It’s well-known that TeX is good at integer arithmetic, and does not provide any primitive functions for real number calculations. Experienced TeX programmers will know that you can make use of dimen registers to do real number calculations at speed, at the cost of accuracy (as TeX truncates dimensions at five decimal places). However, this is not exactly ideal and can be a bit awkward to use.

An alternative for LaTeX users is to use the fp package (which has been around since LaTeX 2.09). This is a powerful package, but can be rather slow. Part of the reason is that it allows 18 digits either side of the decimal point: a wide range of numbers, but almost certainly overkill in most cases. For applications that really need large numbers (such as pgfplots) input using floating points (such as 1.23e20) is probably better. Floating point calculations make life a bit more complex again, but can be done in TeX (see for example pgfmath).

For LaTeX3 I’ve been working on what would be a sensible approach: real number functions are needed in various places. At the moment, the plan is to support fixed-point numbers with nine digits either side of the decimal place, so up to 999999999.999999999. That should be enough for most application, and at some stage supporting floating-point numbers might well be added. To date there is only basic arithmetic (add, subtract, multiply an divide) in the new code, but the plan is to add trigonometric and logarithmic functions. I’m sure that there will be other functions to add: I’ll be interested to see what is asked for.
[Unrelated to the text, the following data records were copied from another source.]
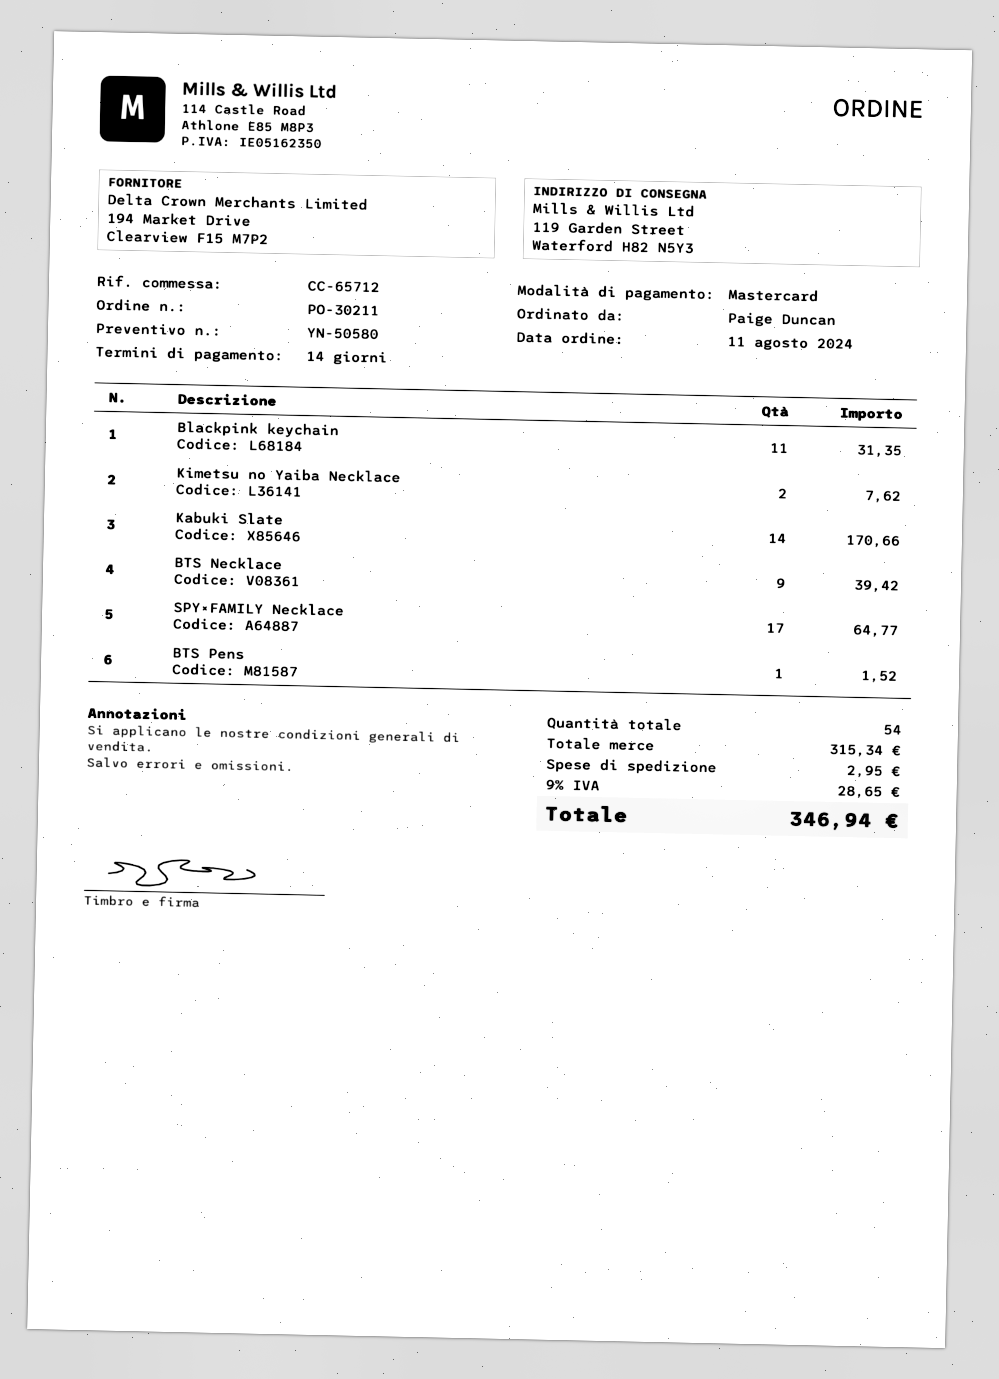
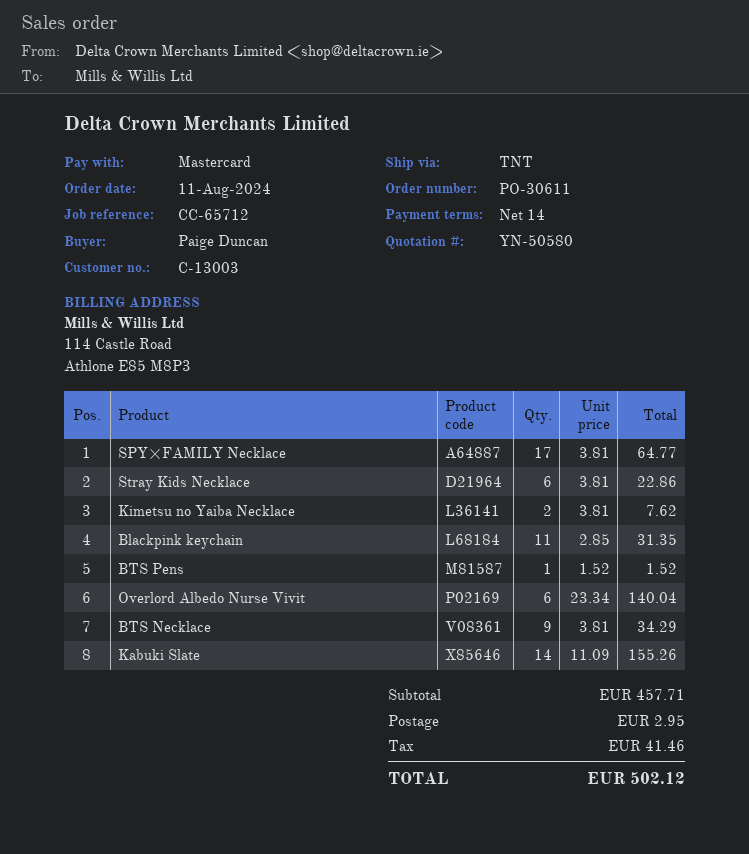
order number: PO-30211 -> PO-30611
Kabuki Slate: 14 for 170.66 -> 14 for 155.26
BTS Necklace: 9 for 39.42 -> 9 for 34.29
Stray Kids Necklace: none -> 6 for 22.86
Overlord Albedo Nurse Vivit: none -> 6 for 140.04
subtotal: 315.34 -> 457.71
tax: 28.65 -> 41.46
total: 346.94 -> 502.12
One area that I’ve been working is overall performance compared to the fp package. The biggest single gain is of course moving from 18 plus 18 digits to 9 plus 9, which makes quite a big difference on it’s own. However, there are various places inside the code where there are opportunities to save time. First, as LaTeX3 requires e-TeX I’ve exploited the \numexpr primitive where it makes a difference (mainly where it cuts down on the number of assignments needed). At the same time, there are places where using delimited macros is faster than actually doing mathematics! The exact performance gains depend on what exactly you are doing, but it is possible to draw some comparisons. Doing lots of repeated calculations it’s possible to get some feel for the difference between fp and the new LaTeX3 module. On my system 100 000 additions take 31.6 s with fp and 6.0 s with l3fp, while for 20 000 divisions it takes 64.8 s with fp and 4.1 s using l3fp. Quite some speed enhancement, and I think enough to justify using the new code!